(Change listing data)
################

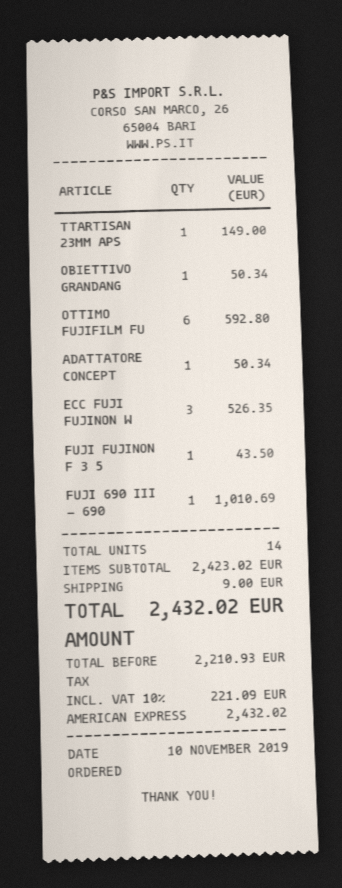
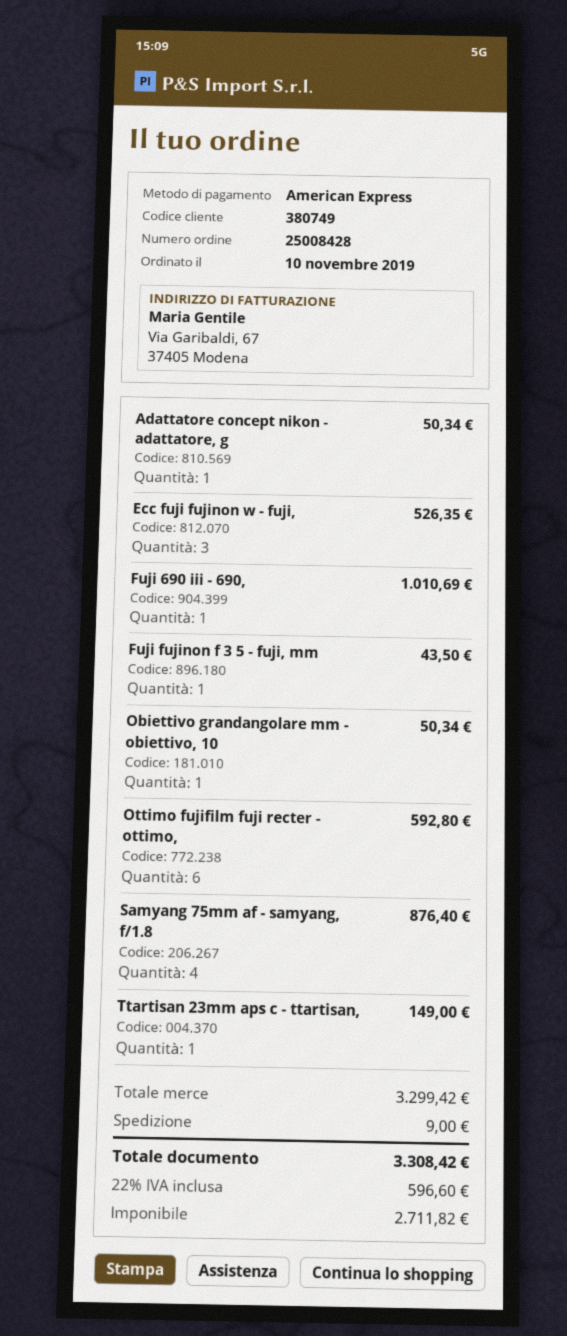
Samyang 75mm af - samyang, f/1.8: none -> 4 for 876.40
subtotal: 2423.02 -> 3299.42
net: 2210.93 -> 2711.82
tax: 10% = 221.09 -> 22% = 596.60
total: 2432.02 -> 3308.42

################

-- Exercise prompt --
Copy the records exactly; no image should appear in the result.

-- Answer section --
Samyang 75mm af - samyang, f/1.8: none -> 4 for 876.40
subtotal: 2423.02 -> 3299.42
net: 2210.93 -> 2711.82
tax: 10% = 221.09 -> 22% = 596.60
total: 2432.02 -> 3308.42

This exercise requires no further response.